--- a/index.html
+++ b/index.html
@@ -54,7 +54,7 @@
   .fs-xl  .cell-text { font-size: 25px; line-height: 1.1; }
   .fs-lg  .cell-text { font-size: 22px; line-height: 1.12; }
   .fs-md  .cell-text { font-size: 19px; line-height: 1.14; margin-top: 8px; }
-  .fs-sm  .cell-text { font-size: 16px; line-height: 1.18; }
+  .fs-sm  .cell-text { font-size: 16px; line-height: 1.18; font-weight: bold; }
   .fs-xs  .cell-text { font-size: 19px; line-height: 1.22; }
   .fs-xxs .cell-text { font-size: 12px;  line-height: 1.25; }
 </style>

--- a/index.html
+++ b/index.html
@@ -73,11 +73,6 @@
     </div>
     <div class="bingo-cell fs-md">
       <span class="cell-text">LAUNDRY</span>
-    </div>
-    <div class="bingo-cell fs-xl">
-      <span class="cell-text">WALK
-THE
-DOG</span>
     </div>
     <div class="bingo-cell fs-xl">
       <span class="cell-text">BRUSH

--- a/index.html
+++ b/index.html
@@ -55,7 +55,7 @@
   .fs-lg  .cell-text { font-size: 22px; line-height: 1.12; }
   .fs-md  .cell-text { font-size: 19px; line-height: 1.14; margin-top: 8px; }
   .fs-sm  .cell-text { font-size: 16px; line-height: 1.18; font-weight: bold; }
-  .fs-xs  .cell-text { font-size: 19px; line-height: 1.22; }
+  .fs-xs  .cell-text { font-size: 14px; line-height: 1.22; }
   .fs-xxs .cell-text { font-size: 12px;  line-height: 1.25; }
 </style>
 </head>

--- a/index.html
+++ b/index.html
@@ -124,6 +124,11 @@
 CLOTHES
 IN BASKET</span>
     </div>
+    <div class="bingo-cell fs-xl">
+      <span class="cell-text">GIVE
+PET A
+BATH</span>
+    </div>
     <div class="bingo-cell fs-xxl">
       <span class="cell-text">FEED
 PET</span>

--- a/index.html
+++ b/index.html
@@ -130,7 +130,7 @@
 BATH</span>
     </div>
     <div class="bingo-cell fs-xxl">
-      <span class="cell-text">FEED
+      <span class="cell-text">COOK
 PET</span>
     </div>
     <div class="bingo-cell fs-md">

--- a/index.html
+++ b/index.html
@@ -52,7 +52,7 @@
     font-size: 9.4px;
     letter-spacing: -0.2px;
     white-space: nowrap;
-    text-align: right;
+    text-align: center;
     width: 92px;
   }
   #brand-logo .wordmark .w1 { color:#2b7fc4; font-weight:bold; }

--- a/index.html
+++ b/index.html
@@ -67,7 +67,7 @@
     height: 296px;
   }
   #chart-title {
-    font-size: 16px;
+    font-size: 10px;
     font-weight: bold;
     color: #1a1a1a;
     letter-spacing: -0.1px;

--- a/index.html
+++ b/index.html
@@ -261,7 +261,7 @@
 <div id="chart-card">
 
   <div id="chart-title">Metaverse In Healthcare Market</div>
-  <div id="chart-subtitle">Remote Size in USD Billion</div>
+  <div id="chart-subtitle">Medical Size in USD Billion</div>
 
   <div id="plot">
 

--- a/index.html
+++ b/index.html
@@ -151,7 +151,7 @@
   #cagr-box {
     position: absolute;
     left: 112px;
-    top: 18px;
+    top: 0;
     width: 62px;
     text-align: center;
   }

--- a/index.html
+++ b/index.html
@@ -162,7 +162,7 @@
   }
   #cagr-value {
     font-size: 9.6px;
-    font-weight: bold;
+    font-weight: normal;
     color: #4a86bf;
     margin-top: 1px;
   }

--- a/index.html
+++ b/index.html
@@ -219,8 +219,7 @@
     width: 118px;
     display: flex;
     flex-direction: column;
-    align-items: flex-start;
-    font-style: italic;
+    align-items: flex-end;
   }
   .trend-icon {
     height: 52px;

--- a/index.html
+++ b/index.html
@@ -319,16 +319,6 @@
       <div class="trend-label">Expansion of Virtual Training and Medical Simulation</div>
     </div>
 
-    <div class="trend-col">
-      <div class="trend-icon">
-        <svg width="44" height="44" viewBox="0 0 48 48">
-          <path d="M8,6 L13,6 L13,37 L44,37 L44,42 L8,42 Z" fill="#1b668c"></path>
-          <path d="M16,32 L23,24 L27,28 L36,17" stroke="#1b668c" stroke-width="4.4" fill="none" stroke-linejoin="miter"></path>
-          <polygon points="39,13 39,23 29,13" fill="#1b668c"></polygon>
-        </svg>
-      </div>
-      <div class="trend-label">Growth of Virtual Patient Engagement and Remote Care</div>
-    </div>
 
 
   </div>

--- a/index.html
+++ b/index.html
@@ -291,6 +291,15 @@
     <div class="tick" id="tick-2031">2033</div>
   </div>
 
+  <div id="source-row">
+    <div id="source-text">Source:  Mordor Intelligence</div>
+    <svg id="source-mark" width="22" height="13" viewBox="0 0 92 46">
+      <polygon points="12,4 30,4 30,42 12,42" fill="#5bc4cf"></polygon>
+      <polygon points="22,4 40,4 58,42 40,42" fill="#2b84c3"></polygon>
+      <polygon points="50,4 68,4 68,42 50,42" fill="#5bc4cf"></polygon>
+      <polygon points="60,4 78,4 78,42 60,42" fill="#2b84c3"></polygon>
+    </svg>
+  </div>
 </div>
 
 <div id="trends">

▶ PROBLEM REQUIREMENTS: Working through the entries above, copy every line in which "fill" is found.

▶ ANSWER BELOW:
-          <path d="M8,6 L13,6 L13,37 L44,37 L44,42 L8,42 Z" fill="#1b668c"></path>
-          <path d="M16,32 L23,24 L27,28 L36,17" stroke="#1b668c" stroke-width="4.4" fill="none" stroke-linejoin="miter"></path>
-          <polygon points="39,13 39,23 29,13" fill="#1b668c"></polygon>
+      <polygon points="12,4 30,4 30,42 12,42" fill="#5bc4cf"></polygon>
+      <polygon points="22,4 40,4 58,42 40,42" fill="#2b84c3"></polygon>
+      <polygon points="50,4 68,4 68,42 50,42" fill="#5bc4cf"></polygon>
+      <polygon points="60,4 78,4 78,42 60,42" fill="#2b84c3"></polygon>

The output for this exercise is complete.